Hidden Fear was a location shoot in Copenhagen, using Danish technicians and many Danish actors. John Payne plays detective Mike Brent, whose sister Susan has been hanging out with a seedy crowd in Europe and gotten herself pinned with a murder rap. Mike is here to help, but also harbors quite a bit of anger against his ne’er-do-well sibling, and in one memorable scene, actually roughs her up (“You tramp!”). There surely was a lot of violence against women in Fifties crime films, wasn’t there? The mood of these later noirs is decidedly undecorous, and their protagonists are angry, embittered men.

Mike Brent is no exception. “Brennt” is “burns” in German, a language well-known to Danes, and Payne, his career on the wane – this was his last feature film until 1968 – expresses plenty of fiery rage, when he is not merely grim. Payne was 44 when Hidden Fear was made, about to put his time in on one of the ubiquitous TV Westerns of the era, The Restless Gun. He is quite physically imposing; at 6’2”, he towers over his European co-stars, and De Toth often puts him dead center in the frame, striding purposefully in his sharp-cut, shoulder-padded suits. Sneering and potentially lethal, he is a precursor to Dirty Harry.

The local atmosphere in the night scenes is rather fun, with the typically shadowy streets and alleys, and flavorful musical accompaniment (is that an accordion I hear?). But the noirish flourishes are mostly decorative. We do get a tour of the Danish bar scene, including one nightspot with a revolving indoor carousel. We learn, no surprise, that Danish girls like American men, and American men like Danish girls. Had it been made a decade later, the film would have pushed that angle considerably harder!

The plot, such as it is, involves a double-crossing counterfeiting ring led by Alexander Knox and Conrad Nagel. Their scheming is not of much consequence except to set up the cat-and-mouse antics of the film’s final section. It must be admitted that the chase is nicely done, with cool POV and helicopter shots, and a nifty explosion.
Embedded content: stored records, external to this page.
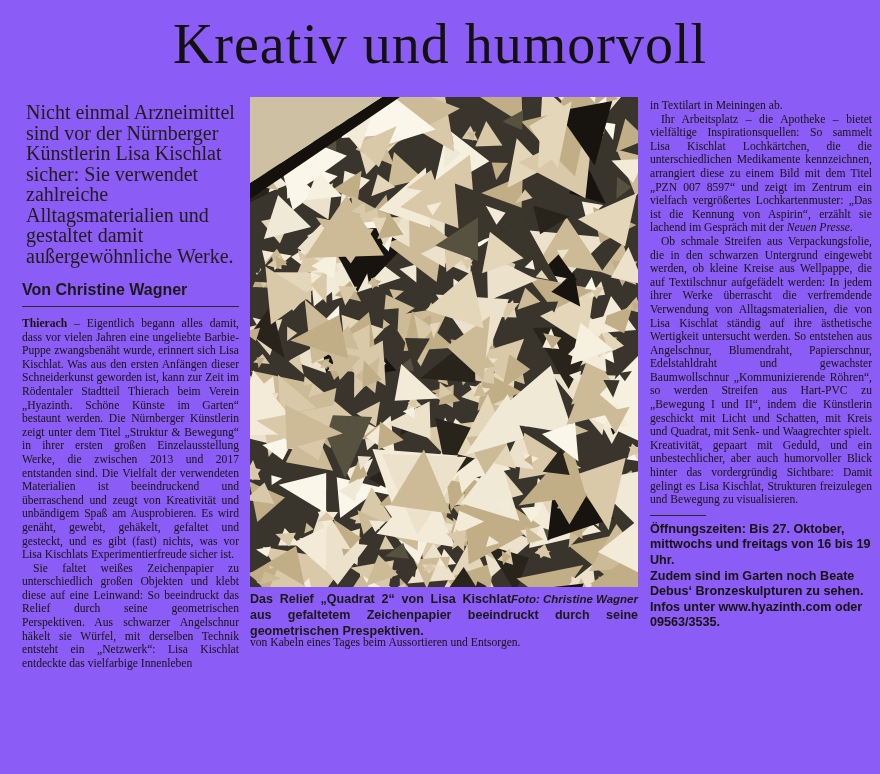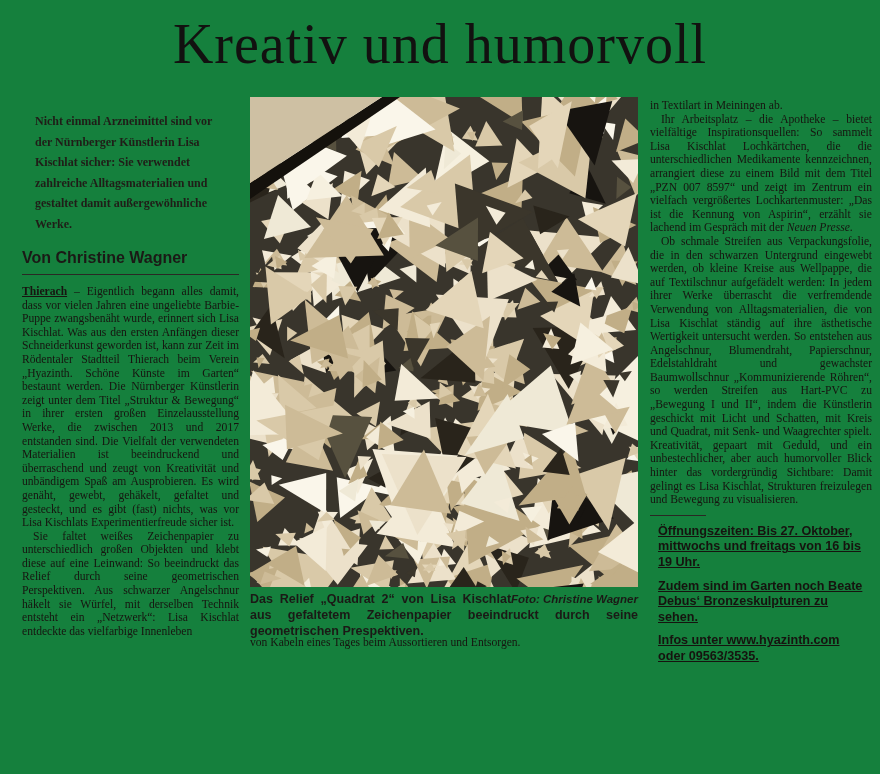--- a/index.html
+++ b/index.html
@@ -6,7 +6,7 @@
   .page{
     position:relative;
     width:880px;height:774px;
-    background:#15803d;
+    background:#8b5cf6;
     color:#171410;
     font-family:"Liberation Serif", serif;
     overflow:hidden;

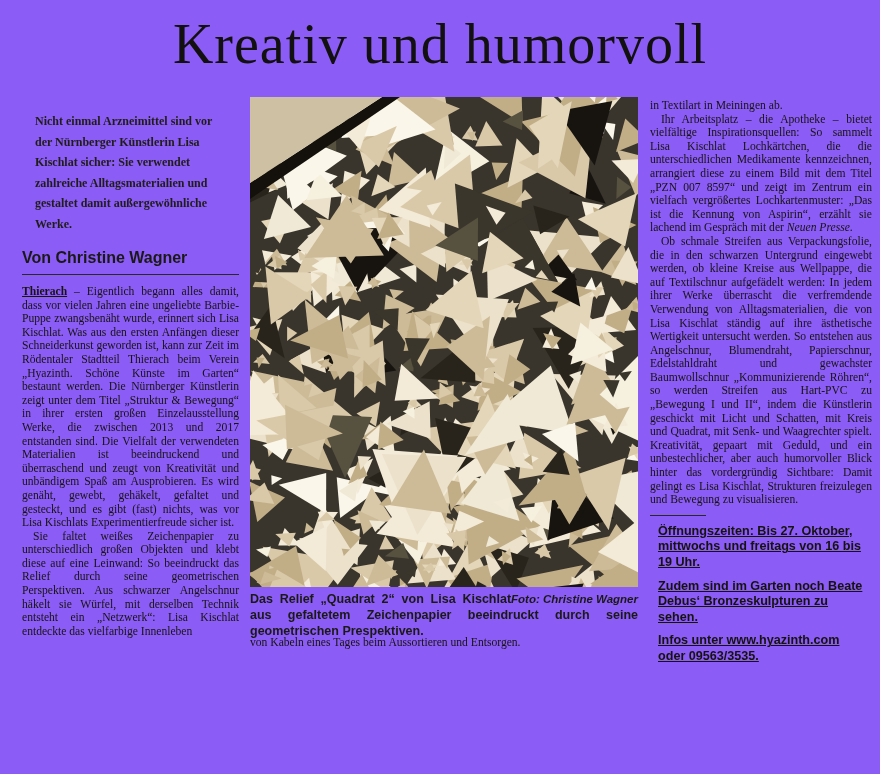--- a/index.html
+++ b/index.html
@@ -27,10 +27,10 @@
     position:absolute;left:22px;top:98px;width:217px;
   }
   .intro{
-    margin:13px;
-    font-size:12px;
+    margin:4px;
+    font-size:20px;
     line-height:20.5px;
-    font-weight:700;
+    font-weight:400;
     color:#201d18;
     text-align:left;
   }

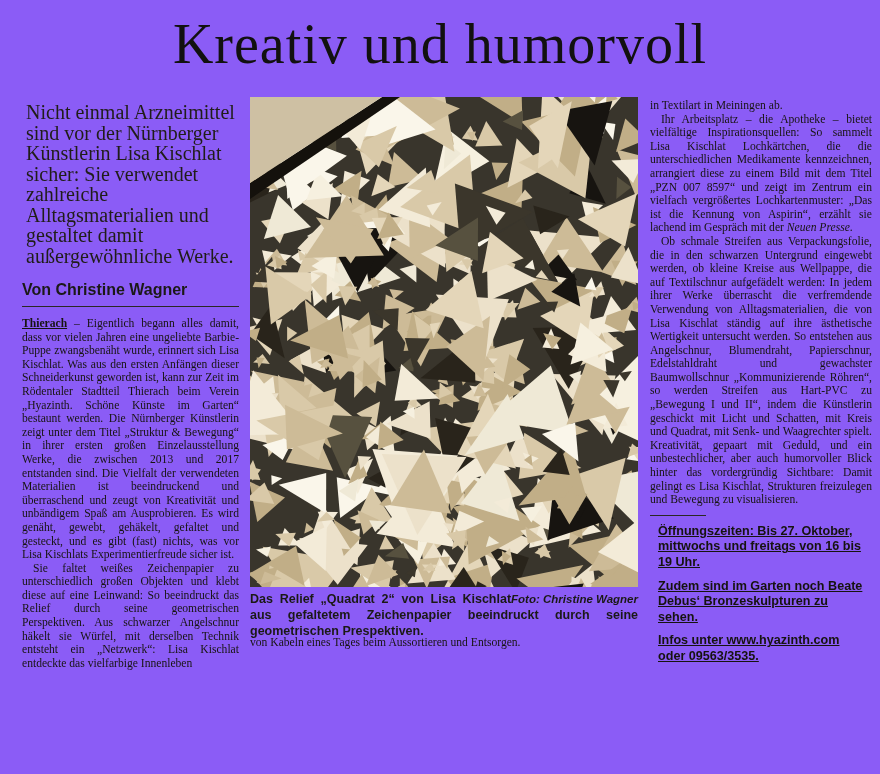--- a/index.html
+++ b/index.html
@@ -55,7 +55,7 @@
   .bodytext p{margin:0;}
   .bodytext p.indent{text-indent:11px;}
   .col-left .bodytext{margin-top:10px;}
-  .lead-place{font-weight:bold;text-decoration:underline;}
+  .lead-place{font-weight:bold;}
   
   .photo-wrap{
     position:absolute;left:250px;top:97px;width:388px;height:490px;

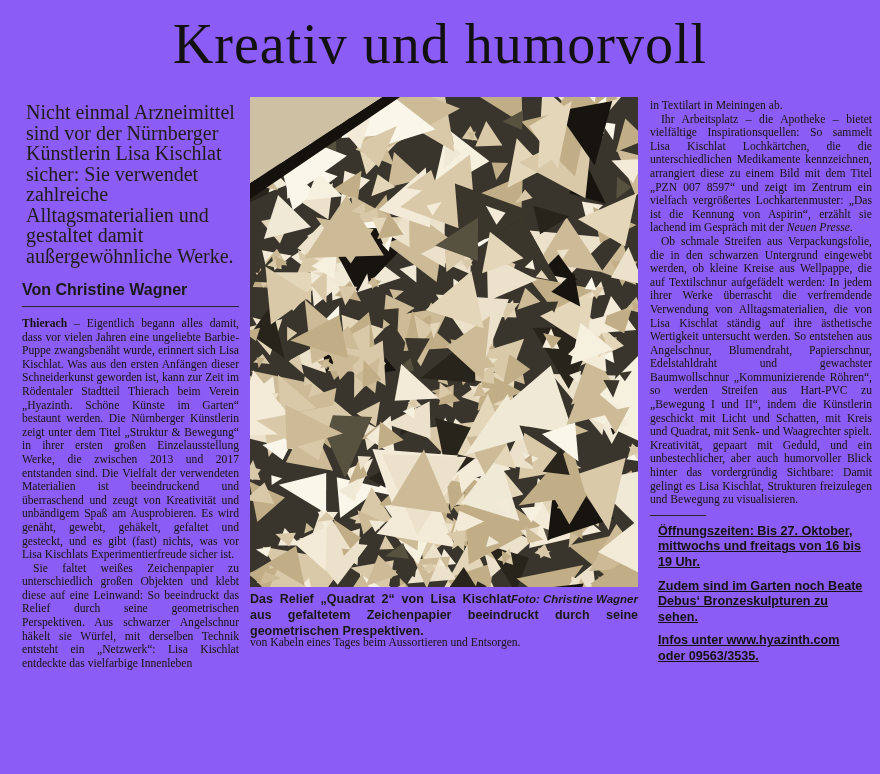--- a/index.html
+++ b/index.html
@@ -100,7 +100,7 @@
     color:#16130f;
     text-align:left;
   }
-  .info-box p{margin:8px;text-decoration:underline;}
+  .info-box p{margin:0;}
 </style>
 </head>
 <body>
James Bond beckons.

POSTSCRIPT: Fellow Blackboarder Dan in the MW pointed out that John Payne was actually one of the first actors to take an interest in playing James Bond; he held an option on the novel Moonraker in the mid-Fifties, although nothing came of it. The Payne on display in Hidden Fear would have made a quite credible Americanized Bond, with the anger turned down and the charm turned up.

The very first on-screen Bond was another American, Barry Nelson, in an hour-long adaptation of Casino Royale that aired on the television anthology series Climax! on October 21, 1954.